Chapitre 1 - Ellen
Il a osé.
J'entends les rires moqueurs dans l'amphi. Ils se réverbèrent sur chaque mur de la salle. Ils sautent de paroi en paroi jusqu'à rebondir sur ma poitrine et l'anéantir. J'aimerais disparaître, là, tout de suite. Me fondre dans les rainures du sol puis goutter jusque sous terre et ne plus former qu'une flaque sombre, inerte.
Wes me dévisage, l'air satisfait. Son petit sourire me donne la nausée.
Il a osé.
J'inspire une profonde bouffée d'oxygène puis me force à avancer dans sa direction, tentant vainement de masquer ma honte. Lui ne bouge pas d'un pouce, ses yeux bruns suivant le moindre de mes gestes avec une curiosité malsaine. On dirait qu'il a hâte de voir comment je peux encore lui donner des outils pour me ridiculiser.
Comment avons-nous pu tomber si bas ?
J'ai mal au cœur, mal à la gorge, mal aux yeux.
J'ai envie de hurler et de pleurer.
J'ai envie de revenir dans le passé et changer les choses, faire en sorte que nous n'en arrivions jamais à cette situation. À moi, qui descends les marches de Gustave Tuck les mains tremblantes, sous l'attention morbide des étudiants du master de lettres modernes.
J'entends la pluie battante gronder derrière les fenêtres. Le mois de janvier me semblait déjà assez déprimant comme ça. Je n'avais pas besoin d'en rajouter une couche. Vraiment pas. J'arrive bientôt au niveau de l'estrade. Heureusement, Wes a attendu la fin du cours pour lancer sa bombe et aucun enseignant ne se profile à l'horizon. C'est la seule petite touche positive que je parviens à noter dans cet orage de scandale.
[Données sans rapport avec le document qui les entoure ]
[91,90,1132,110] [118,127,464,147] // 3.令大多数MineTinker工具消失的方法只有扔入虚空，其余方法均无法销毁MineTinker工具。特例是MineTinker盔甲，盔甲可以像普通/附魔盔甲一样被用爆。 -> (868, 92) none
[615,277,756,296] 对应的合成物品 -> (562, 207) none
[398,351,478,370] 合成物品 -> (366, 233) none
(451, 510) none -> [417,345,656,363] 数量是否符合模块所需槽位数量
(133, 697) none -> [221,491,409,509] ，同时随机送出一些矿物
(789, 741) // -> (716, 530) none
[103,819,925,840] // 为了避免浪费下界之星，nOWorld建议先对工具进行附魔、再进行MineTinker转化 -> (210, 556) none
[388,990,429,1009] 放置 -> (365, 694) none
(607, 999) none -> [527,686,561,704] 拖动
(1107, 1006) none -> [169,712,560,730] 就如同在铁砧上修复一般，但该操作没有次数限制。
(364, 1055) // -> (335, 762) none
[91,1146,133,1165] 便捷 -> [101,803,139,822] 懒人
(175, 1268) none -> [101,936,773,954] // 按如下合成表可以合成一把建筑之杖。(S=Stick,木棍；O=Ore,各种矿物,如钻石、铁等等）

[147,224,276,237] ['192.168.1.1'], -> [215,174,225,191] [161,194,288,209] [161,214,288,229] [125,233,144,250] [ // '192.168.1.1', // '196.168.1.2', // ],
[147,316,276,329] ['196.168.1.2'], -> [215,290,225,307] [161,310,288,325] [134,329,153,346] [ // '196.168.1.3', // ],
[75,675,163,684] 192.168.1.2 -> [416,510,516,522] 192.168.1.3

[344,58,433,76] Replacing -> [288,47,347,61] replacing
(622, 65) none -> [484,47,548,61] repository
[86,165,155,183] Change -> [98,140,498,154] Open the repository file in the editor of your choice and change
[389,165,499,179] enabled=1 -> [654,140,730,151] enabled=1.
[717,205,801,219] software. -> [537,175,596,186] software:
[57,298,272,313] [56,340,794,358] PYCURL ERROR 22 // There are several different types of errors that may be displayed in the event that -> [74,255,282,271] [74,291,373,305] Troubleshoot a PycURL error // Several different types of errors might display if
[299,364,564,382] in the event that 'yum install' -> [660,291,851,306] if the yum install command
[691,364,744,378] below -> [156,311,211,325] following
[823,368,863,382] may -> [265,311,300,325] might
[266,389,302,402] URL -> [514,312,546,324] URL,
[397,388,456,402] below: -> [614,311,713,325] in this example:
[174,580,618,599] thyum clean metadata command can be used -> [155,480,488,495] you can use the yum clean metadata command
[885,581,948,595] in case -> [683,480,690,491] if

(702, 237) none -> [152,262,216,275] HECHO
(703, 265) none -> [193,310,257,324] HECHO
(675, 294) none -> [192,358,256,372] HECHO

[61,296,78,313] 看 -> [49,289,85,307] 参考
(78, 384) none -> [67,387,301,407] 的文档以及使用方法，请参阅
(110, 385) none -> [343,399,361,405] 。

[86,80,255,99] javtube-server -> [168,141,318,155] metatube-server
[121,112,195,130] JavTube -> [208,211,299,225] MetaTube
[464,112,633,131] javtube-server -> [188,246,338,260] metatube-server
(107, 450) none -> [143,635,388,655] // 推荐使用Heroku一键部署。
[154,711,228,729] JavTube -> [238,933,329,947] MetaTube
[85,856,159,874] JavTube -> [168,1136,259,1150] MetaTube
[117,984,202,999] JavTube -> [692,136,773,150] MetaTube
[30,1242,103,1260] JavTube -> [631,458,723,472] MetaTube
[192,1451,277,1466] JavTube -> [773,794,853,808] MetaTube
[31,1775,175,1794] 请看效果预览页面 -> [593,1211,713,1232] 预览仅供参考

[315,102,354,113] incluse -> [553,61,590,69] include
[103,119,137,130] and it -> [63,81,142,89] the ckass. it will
— El, comme on se retrouve.
Sa voix me fait l'effet d'un couteau qui rayerait une assiette. Je me crispe encore plus, si fort que ma nuque est à deux doigts de se bloquer.
— Wes, il faut qu'on parle.
Soulagée de constater que je n'ai pas chevroté en articulant ces quelques mots, je n'arrive cependant pas à me séparer de l'angoisse qui m'entaille le ventre. Je sens tous les yeux fermement accrochés à nous, toutes les oreilles prêtes à grapiller la moindre lettre qui s'échappera de nos bouches pour en monter un puzzle de ragots bien vinaigré à partager à toute la fac. En cet instant, je n'ai jamais autant détesté UCL.
— Au contraire, Ellen, je pense que nous n'avons plus rien à nous dire.
Le fait qu'il prononce mon prénom en entier me blesse.
Le fait qu'il s'exprime avec un ton si froid me blesse.
Le fait qu'il me regarde fixement dans les yeux sans montrer la moindre émotion me blesse.
Deux ans de relation et je n'ai même pas droit à une rupture officielle ? J'ai du mal à croire que c'est Wes qui me fait face. J'ai l'impression de contempler un inconnu.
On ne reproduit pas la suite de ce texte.